Research Paper Volume 12, Issue 24 pp 24604—24622
Control of lifespan and survival by Drosophila NF-κB signaling through neuroendocrine cells and neuroblasts
- 1 Department of Molecular Pharmacology, Albert Einstein College of Medicine, Bronx, NY 10461, USA
- 2 Diabetes Research Center, Albert Einstein College of Medicine, Bronx, NY 10461, USA
- 3 Institute for Aging Research, Albert Einstein College of Medicine, Bronx, NY 10461, USA
Received: June 29, 2020 Accepted: September 29, 2020 Published: November 24, 2020https://doi.org/10.18632/aging.104196
How to Cite
Copyright: © 2020 Khor and Cai. This is an open access article distributed under the terms of the Creative Commons Attribution License (CC BY 3.0), which permits unrestricted use, distribution, and reproduction in any medium, provided the original author and source are credited.

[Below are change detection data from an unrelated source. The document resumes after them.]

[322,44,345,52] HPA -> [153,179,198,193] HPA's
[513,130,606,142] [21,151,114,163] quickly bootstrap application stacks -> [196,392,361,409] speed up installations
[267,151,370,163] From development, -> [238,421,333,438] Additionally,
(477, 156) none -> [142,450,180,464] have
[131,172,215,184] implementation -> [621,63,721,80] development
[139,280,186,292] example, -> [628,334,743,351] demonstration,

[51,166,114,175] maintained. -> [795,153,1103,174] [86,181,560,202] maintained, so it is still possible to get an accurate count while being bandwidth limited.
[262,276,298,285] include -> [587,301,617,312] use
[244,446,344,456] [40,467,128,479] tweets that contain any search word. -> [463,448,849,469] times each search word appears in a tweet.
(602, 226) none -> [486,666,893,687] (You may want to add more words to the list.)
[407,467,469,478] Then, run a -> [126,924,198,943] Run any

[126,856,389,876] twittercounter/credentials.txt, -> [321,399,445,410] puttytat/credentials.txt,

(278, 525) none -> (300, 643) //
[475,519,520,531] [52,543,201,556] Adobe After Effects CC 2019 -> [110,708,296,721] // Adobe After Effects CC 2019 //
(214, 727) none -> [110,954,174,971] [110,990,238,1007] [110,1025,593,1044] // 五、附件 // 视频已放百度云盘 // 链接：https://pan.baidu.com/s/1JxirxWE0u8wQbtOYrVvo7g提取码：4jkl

We report a comparative analysis of the effects of immune activation in the fly nervous system using genetic activation models to target Drosophila NF-κB within Toll versus Imd pathways. Genetic gain-of-function models for either pathway pan-neuronally as well as in discrete subsets of neural cells including neuroendocrine insulin-producing cells (IPCs) or neuroblasts reduce fly lifespan, however, these phenotypes in IPCs and neuroblasts are stronger with Toll activation than Imd activation. Of note, while aging is influenced more by Toll/NF-κB activation in IPCs during adulthood, neuroblasts influence aging more substantially during development. The study then focused on Toll/NF-κB inhibition, revealing that IPCs or neuroblasts are important for the effects of lifespan and healthspan extension but in a life stage-dependent manner while some of these effects display sexual dimorphism. Importantly, co-inhibition of Toll/NF-κB pathway in IPCs and neuroblasts increased fly lifespan greater than either cell population, suggesting that independent mechanisms might exist. Toll/NF-κB inhibition in IPCs was also sufficient to enhance survival under various fatal stresses, supporting the additional benefits to fly healthspan. In conclusion, IPCs and neuroblasts are important for Drosophila NF-κB for controlling lifespan.